Earlier this week on Monday, October 26, The Drums debuted their first-ever livestream concert performance. For the 10 year anniversary of their break out self-titled debut album, they played the record and their Summertime! EP in full at Brooklyn’s Elsewhere. The energetic performance is still available for another 24 hours; watch it HERE.
“10 years ago, when the world was embracing my debut album and I found what felt like overnight success and acclaim, I didn’t take the time to appreciate what a personal triumph that was for me,” Pierce said. “How fitting that 10 years later, when I am learning to love and appreciated myself and (some of) my accomplishments, I would be asked to perform the entire first album from front to back – something I’ve never done.
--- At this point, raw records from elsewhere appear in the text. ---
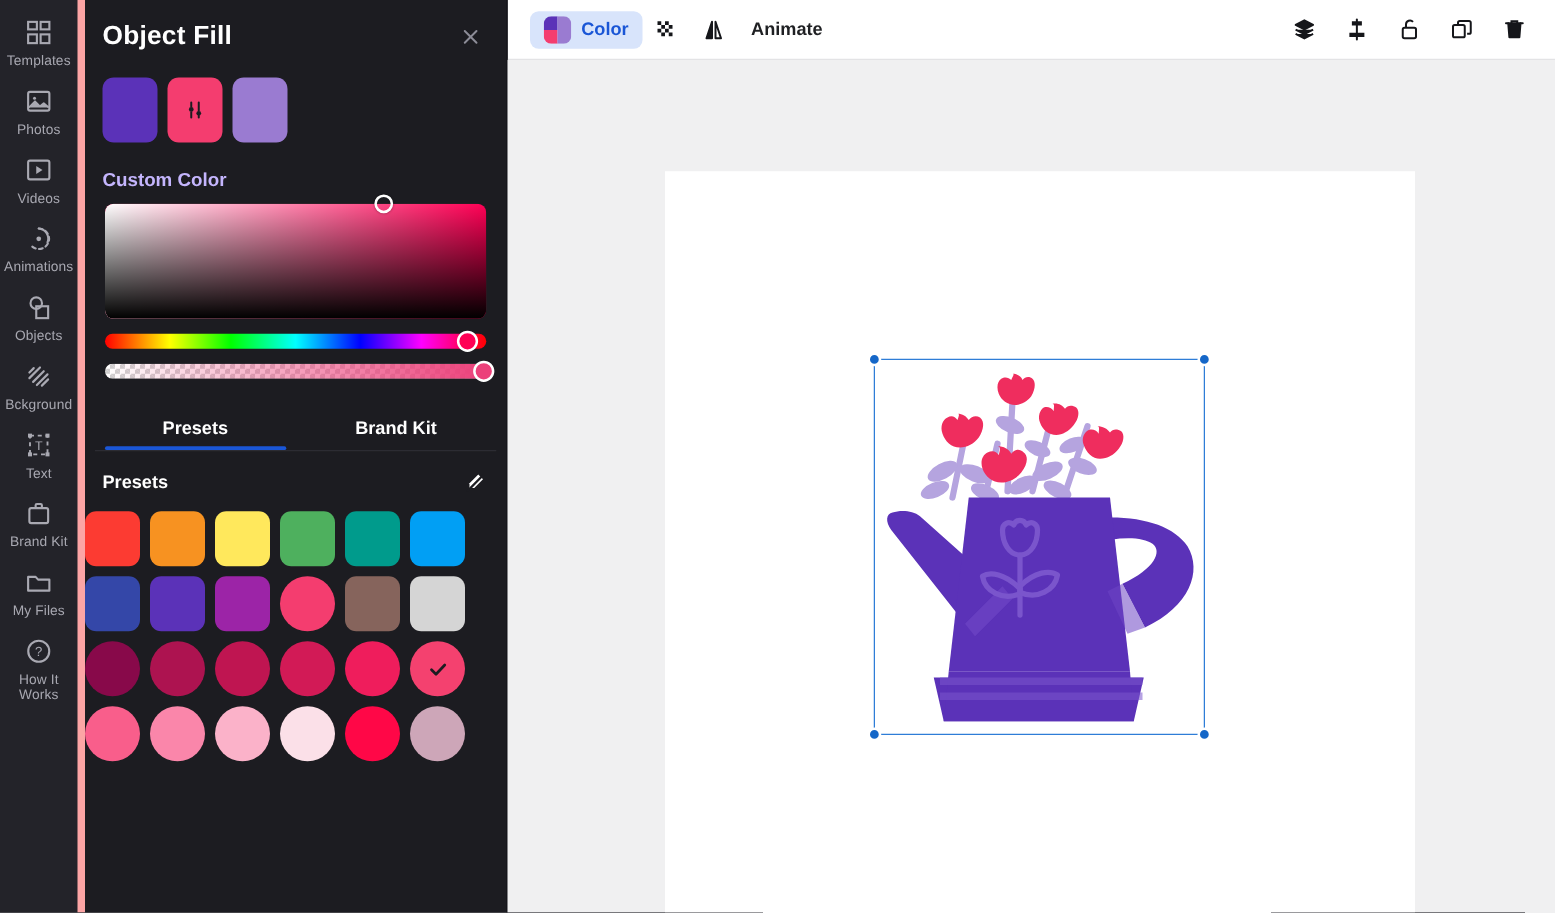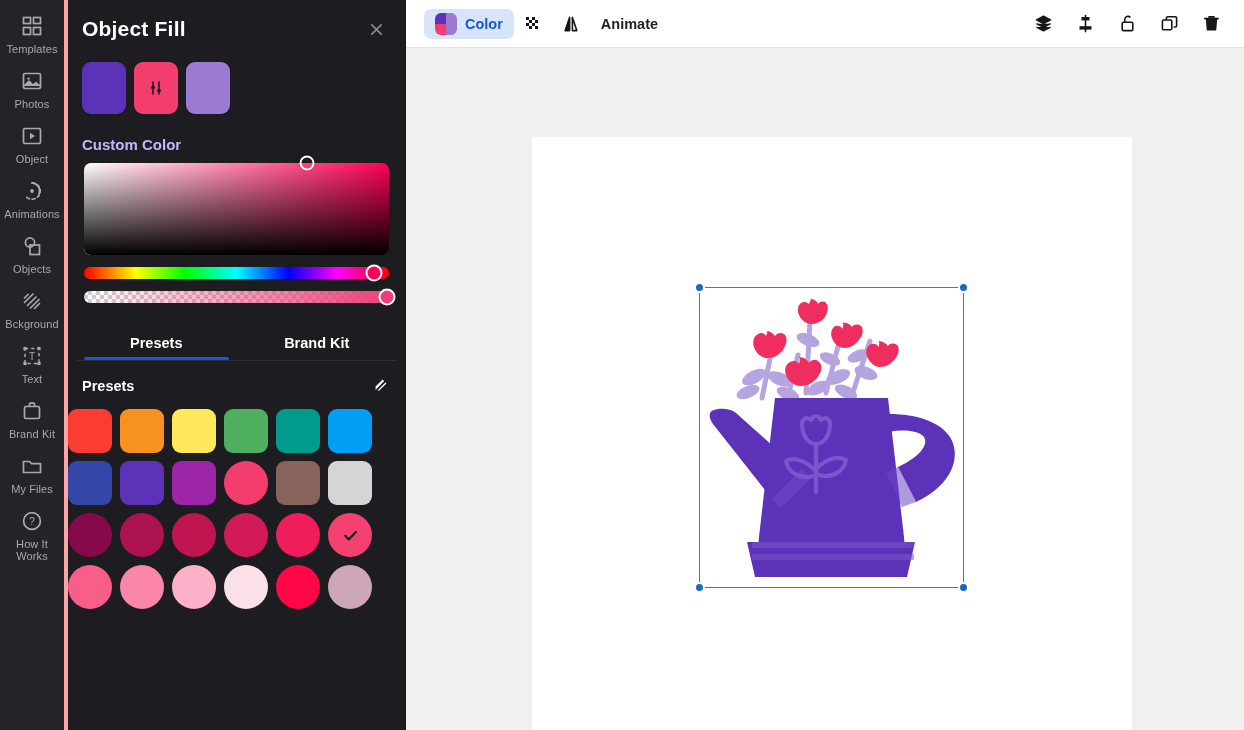--- a/index.html
+++ b/index.html
@@ -18,7 +18,7 @@
     flex: 0 0 68px;
     padding-top: 6px;
     display: flex; flex-direction: column; align-items: center;
-    border-right: 4px solid #fca5a5;
+    border-right: 6px solid #fca5a5;
   }
   .rail-item {
     width: 68px;

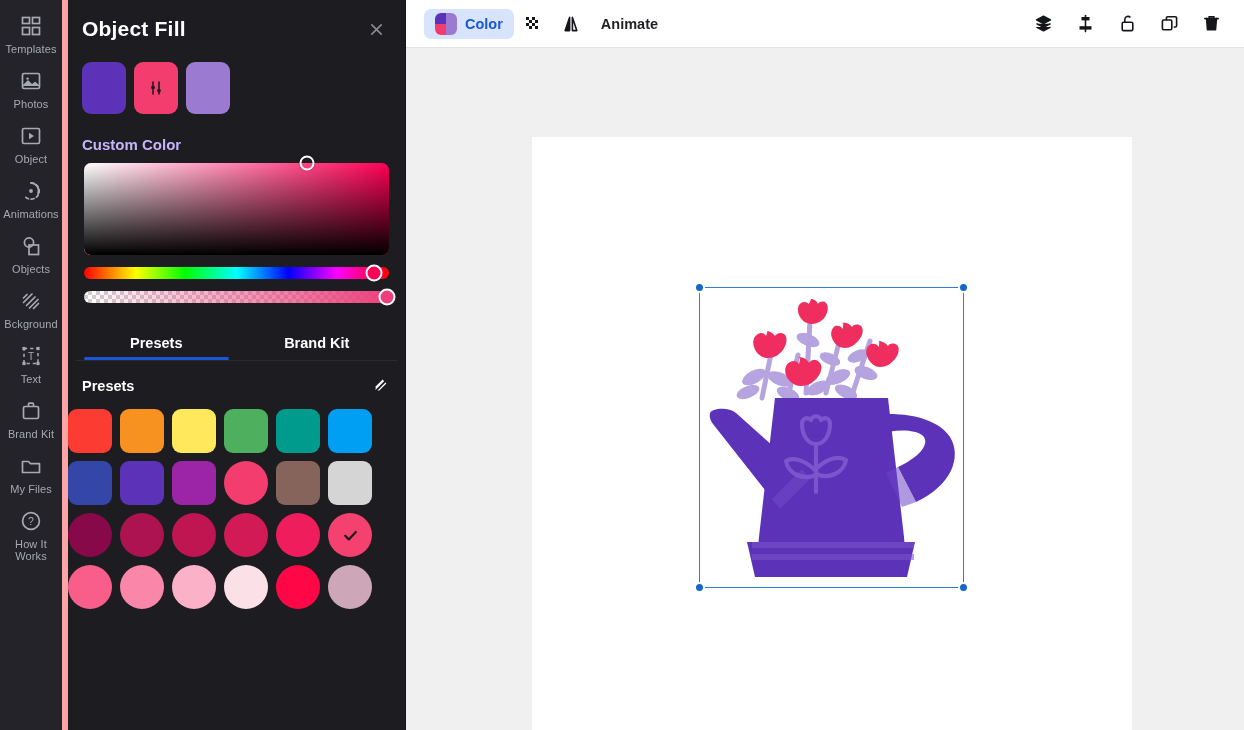--- a/index.html
+++ b/index.html
@@ -248,7 +248,7 @@
           <path d="M10 8.8l5 3.2-5 3.2z" fill="#a9a9b2" stroke="none"></path>
         </svg>
         </span>
-      <span class="rail-label">Object</span>
+      <span class="rail-label">Videos</span>
     </div>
As I rehearsed alone in my little lake cabin in upstate New York, I played the album from front to back, maybe for the first time ever, and as I sang through the album, I put my hand over my heart and found myself teary-eyed and smiling.”
During the pandemic, Pierce has also focused on making time for meditation and self-reflection. For the former, he created and released a hybrid piece of song and meditation called “Take Yer Meds (A Guided Meditation)” in May; listen to it HERE. For the latter, he has been taking the time to think about how he can support the current racial justice movements and more specifically, how black artists shape the musical landscape we all enjoy. While The Drums have always lent their support to progressive causes benefitting LGBTQ, refugee and immigrant groups, Pierce has decided he wants to do more.
“Starting today, with the release of my new single, “Nadia”, a share of all future profits from all new and previously released music by The Drums will be donated to non-profits supporting black musicians,” Pierce stated. “We’ve begun consulting with some we know, and with community groups, to be sure we go about this in the best and most effective way. If you’d like to know more about how black artists shaped the musical landscape we all enjoy, I invite you to check out an episode of the podcast by The New York Times called 1619 : The Birth of American Music. Take a listen, search your heart, and if you are a non-black musician, producer, or writer who has a career in music, see how you might be able to do your part in making it right.”
In the spring of 2019 The Drums released their critically acclaimed fifth album Brutalism, the follow-up to 2017’s Abysmal Thoughts,which marked the band’s first release as a solo project by front manJonny Pierce. On Brutalism, a lot is different. Declared Pierce’s “most honest” record yet via Pitchfork, the album is defined by growth, transformation and questions, but it doesn’t provide all the answers. It’s rooted in an emotional rawness, but its layers are soft, intricate and warm, full of exquisitely crafted pop songs that blast sunlight and high energy in the face of anxiety, solitude and crippling self-doubt.
“I’ve been doing a lot of inner-work on myself since the pandemic started,” Pierce continued. “I’ve been learning to appreciate the things in my life worth being appreciated and to celebrate what needs to be celebrated.”